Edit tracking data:
# # # # # # #
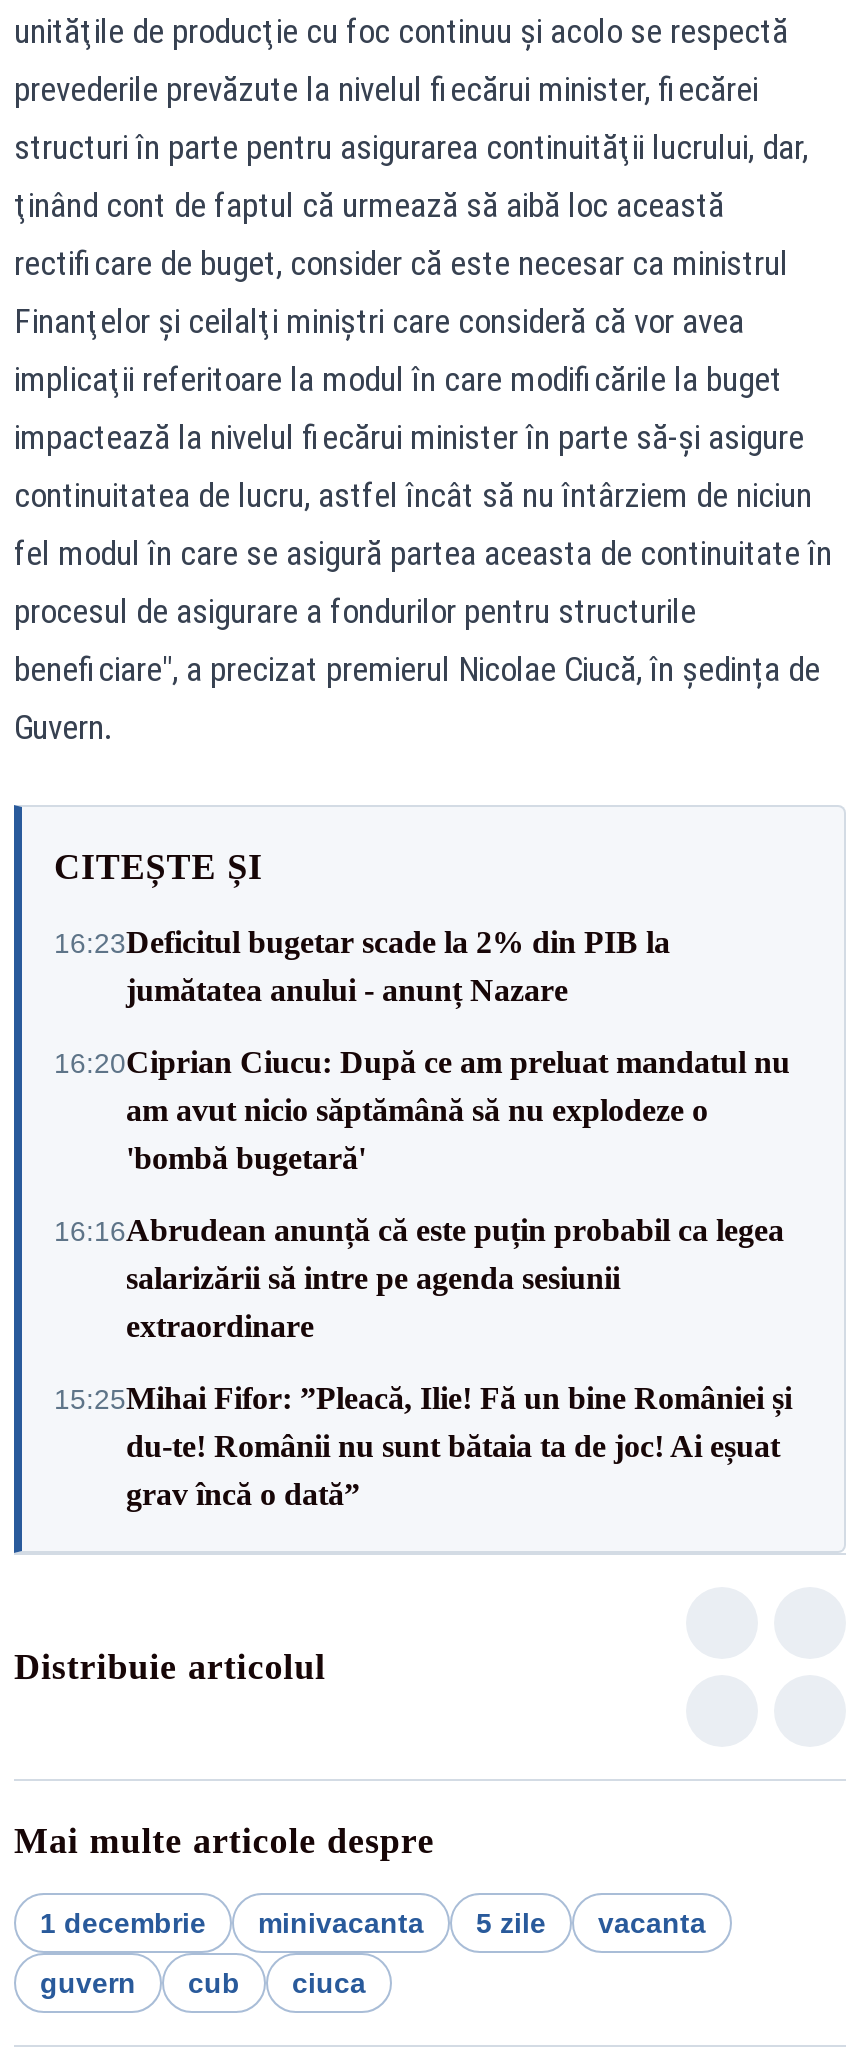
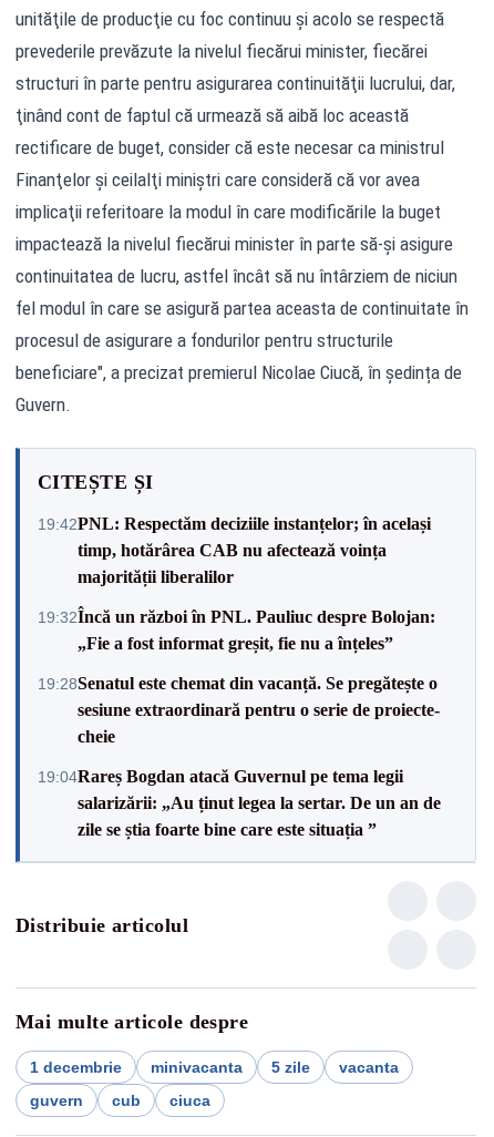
[54,925,670,1007] 16:23Deficitul bugetar scade la 2% din PIB la | jumătatea anului - anunț Nazare -> [38,514,431,586] 19:42PNL: Respectăm deciziile instanțelor; în același | timp, hotărârea CAB nu afectează voința | majorității liberalilor
[54,1045,790,1175] 16:20Ciprian Ciucu: După ce am preluat mandatul nu | am avut nicio săptămână să nu explodeze o | 'bombă bugetară' -> [38,607,435,652] 19:32Încă un război în PNL. Pauliuc despre Bolojan: | „Fie a fost informat greșit, fie nu a înțeles”
[54,1213,784,1343] 16:16Abrudean anunță că este puțin probabil ca legea | salarizării să intre pe agenda sesiunii | extraordinare -> [38,673,440,745] 19:28Senatul este chemat din vacanță. Se pregătește o | sesiune extraordinară pentru o serie de proiecte- | cheie
[54,1381,792,1511] 15:25Mihai Fifor: ”Pleacă, Ilie! Fă un bine României și | du-te! Românii nu sunt bătaia ta de joc! Ai eșuat | grav încă o dată” -> [38,766,441,838] 19:04Rareș Bogdan atacă Guvernul pe tema legii | salarizării: „Au ținut legea la sertar. De un an de | zile se știa foarte bine care este situația ”

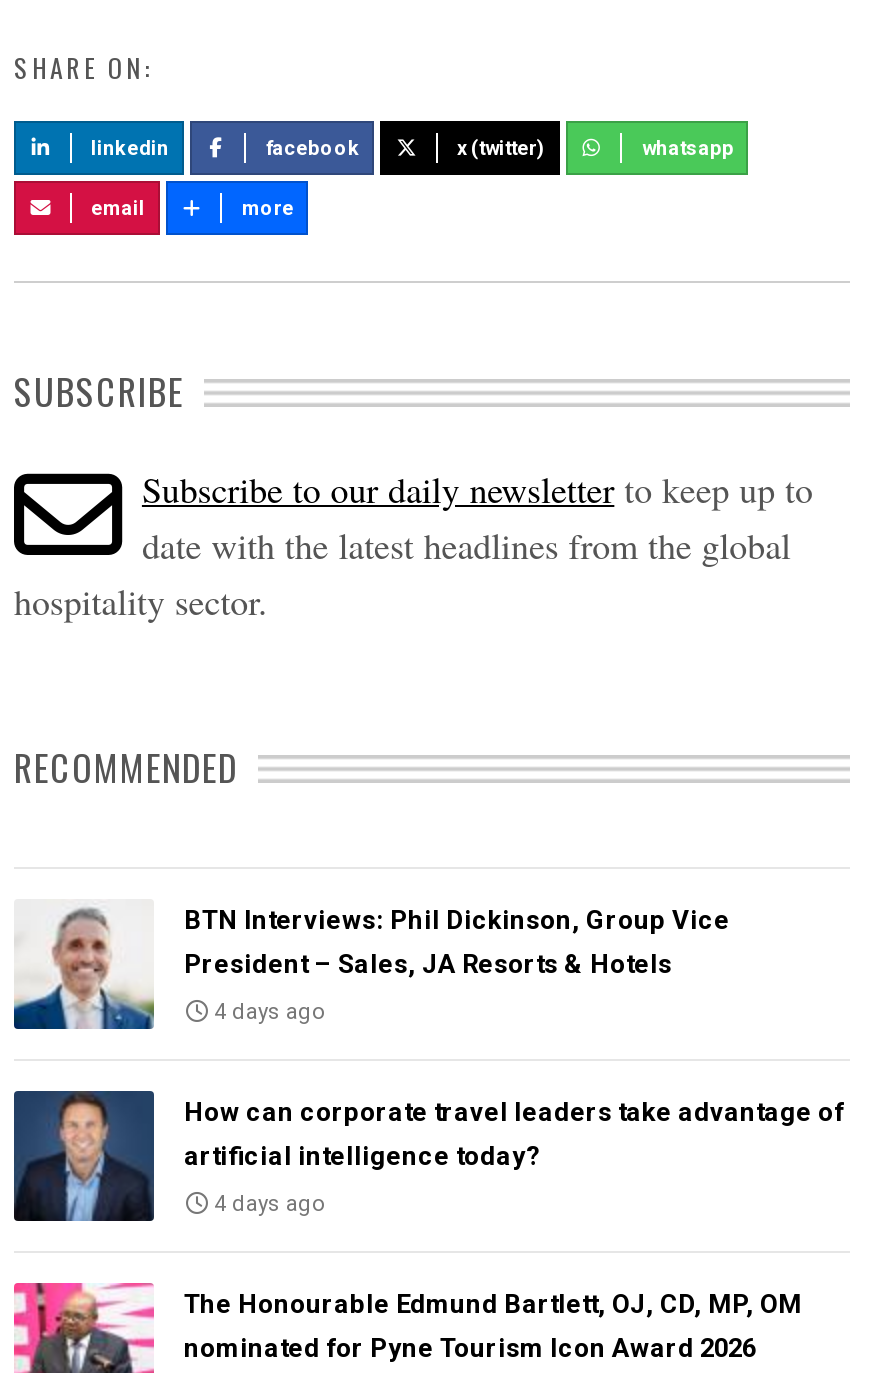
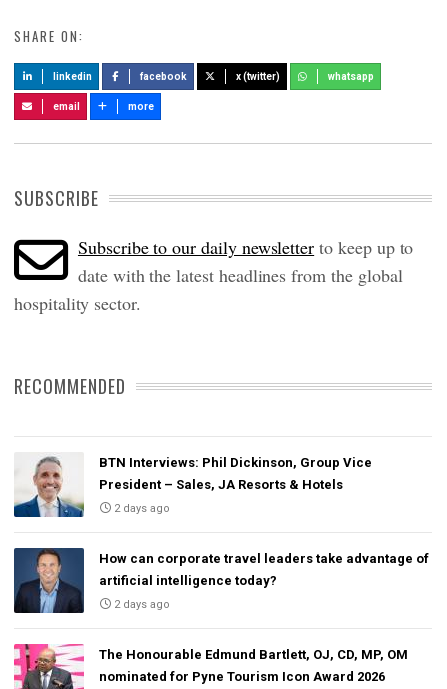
[208,999,326,1025] 4 days ago -> [111,502,170,515] 2 days ago
[208,1191,326,1217] 4 days ago -> [111,598,170,611] 2 days ago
# # # # # # #
Exercise details =>
All lines holding the word "salarizării" must be copied from the data.

Answer area =>
[54,1213,784,1343] 16:16Abrudean anunță că este puțin probabil ca legea | salarizării să intre pe agenda sesiunii | extraordinare -> [38,673,440,745] 19:28Senatul este chemat din vacanță. Se pregătește o | sesiune extraordinară pentru o serie de proiecte- | cheie
[54,1381,792,1511] 15:25Mihai Fifor: ”Pleacă, Ilie! Fă un bine României și | du-te! Românii nu sunt bătaia ta de joc! Ai eșuat | grav încă o dată” -> [38,766,441,838] 19:04Rareș Bogdan atacă Guvernul pe tema legii | salarizării: „Au ținut legea la sertar. De un an de | zile se știa foarte bine care este situația ”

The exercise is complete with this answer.